(Version difference data)
⟨
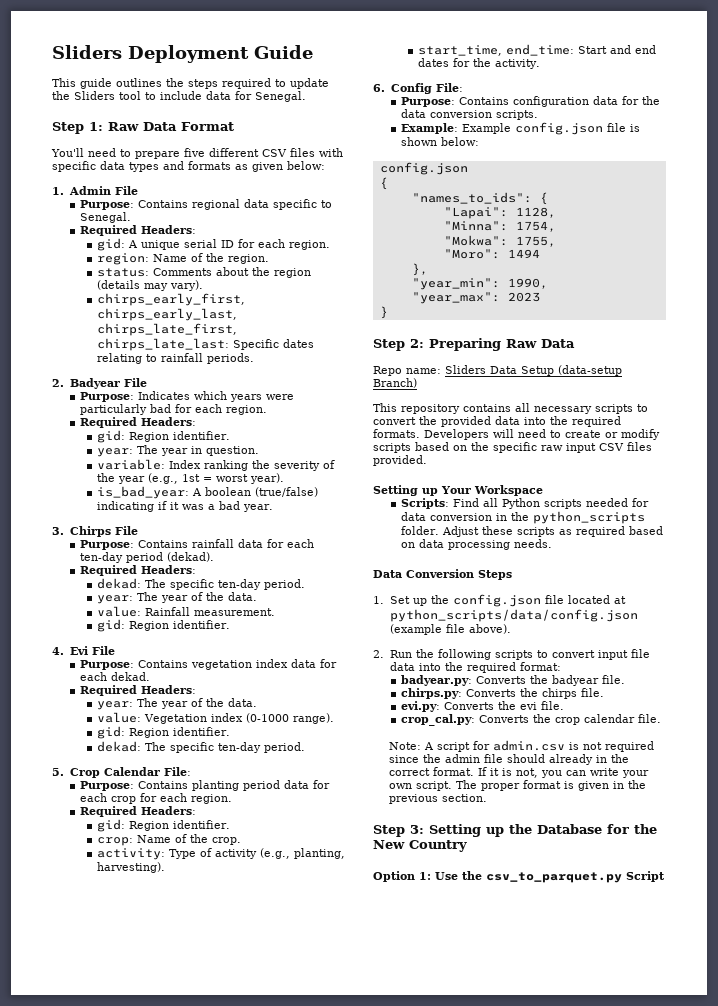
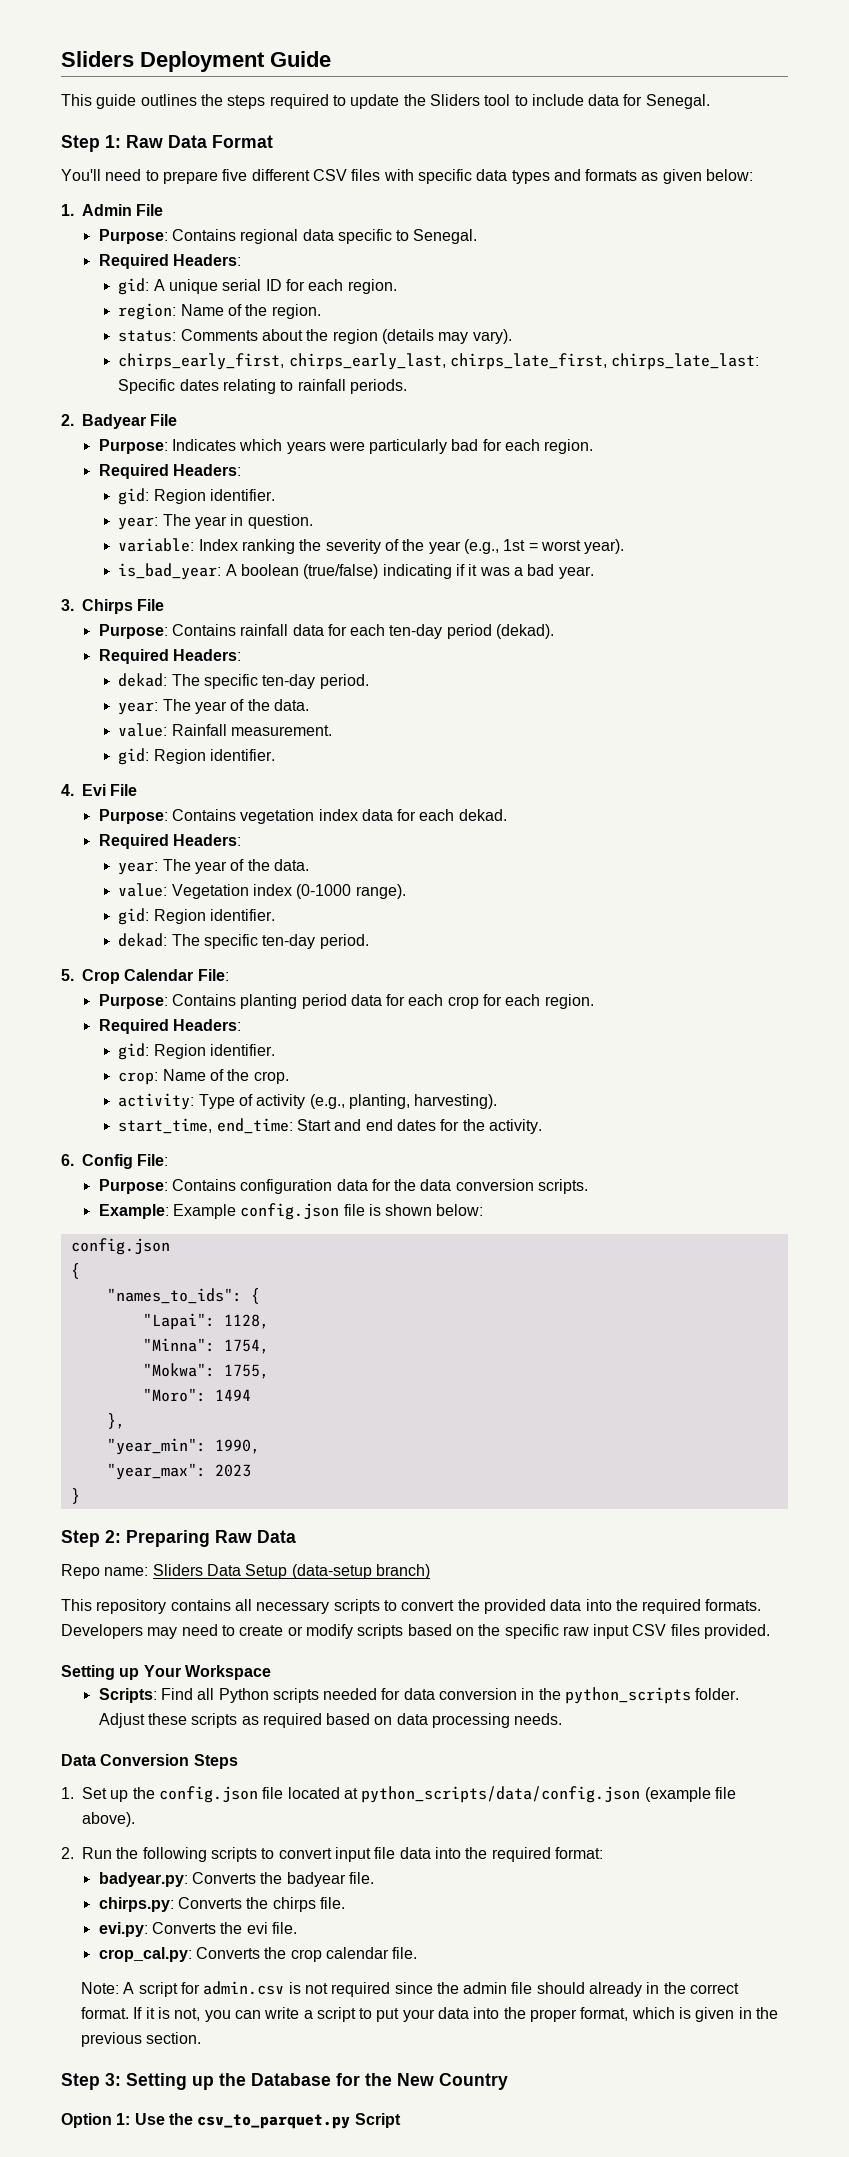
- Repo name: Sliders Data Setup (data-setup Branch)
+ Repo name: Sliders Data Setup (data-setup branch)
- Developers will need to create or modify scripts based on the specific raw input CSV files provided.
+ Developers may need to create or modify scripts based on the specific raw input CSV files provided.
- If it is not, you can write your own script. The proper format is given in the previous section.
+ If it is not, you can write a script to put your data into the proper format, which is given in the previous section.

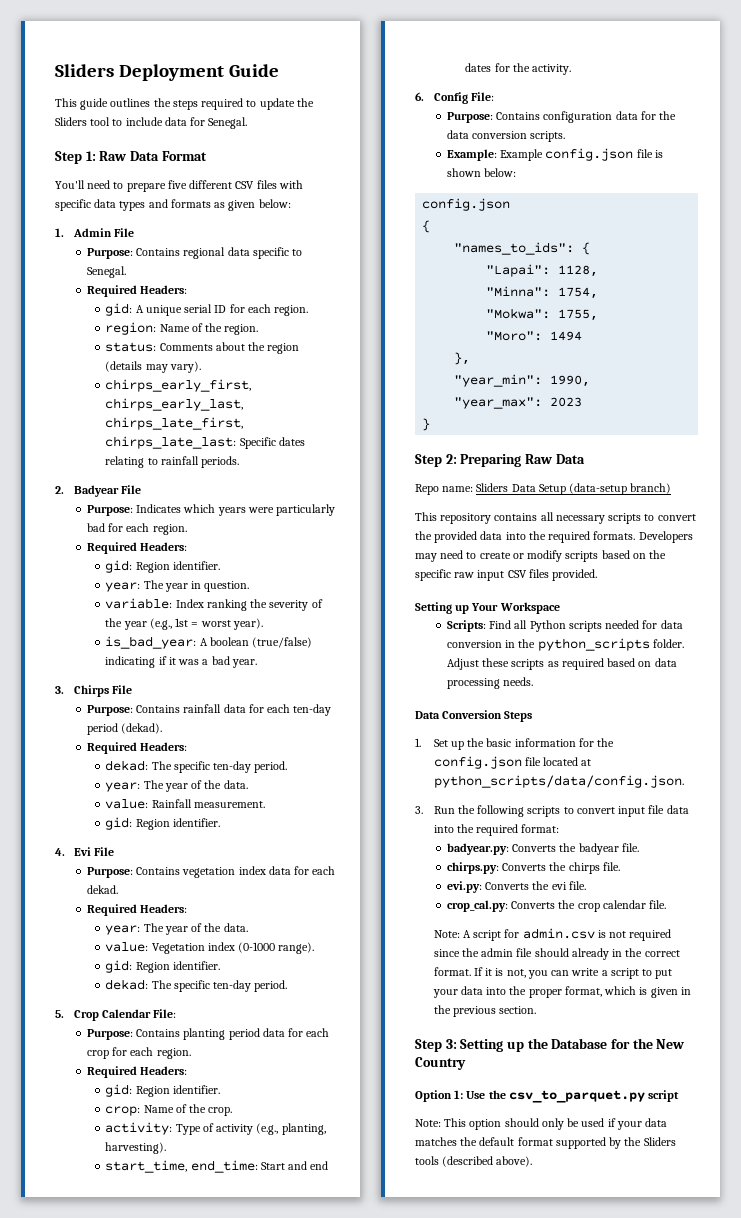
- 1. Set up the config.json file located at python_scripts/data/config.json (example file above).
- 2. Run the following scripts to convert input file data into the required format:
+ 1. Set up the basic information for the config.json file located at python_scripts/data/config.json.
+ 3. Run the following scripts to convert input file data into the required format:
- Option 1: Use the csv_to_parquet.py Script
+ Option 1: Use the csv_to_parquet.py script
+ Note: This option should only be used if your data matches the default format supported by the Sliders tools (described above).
⟩
**ASSIGNMENT**
Your task is to retype the records above in full and exactly, omitting the pictures.

**SOLUTION TO THE EXERCISE**
- Repo name: Sliders Data Setup (data-setup Branch)
+ Repo name: Sliders Data Setup (data-setup branch)
- Developers will need to create or modify scripts based on the specific raw input CSV files provided.
+ Developers may need to create or modify scripts based on the specific raw input CSV files provided.
- If it is not, you can write your own script. The proper format is given in the previous section.
+ If it is not, you can write a script to put your data into the proper format, which is given in the previous section.

- 1. Set up the config.json file located at python_scripts/data/config.json (example file above).
- 2. Run the following scripts to convert input file data into the required format:
+ 1. Set up the basic information for the config.json file located at python_scripts/data/config.json.
+ 3. Run the following scripts to convert input file data into the required format:
- Option 1: Use the csv_to_parquet.py Script
+ Option 1: Use the csv_to_parquet.py script
+ Note: This option should only be used if your data matches the default format supported by the Sliders tools (described above).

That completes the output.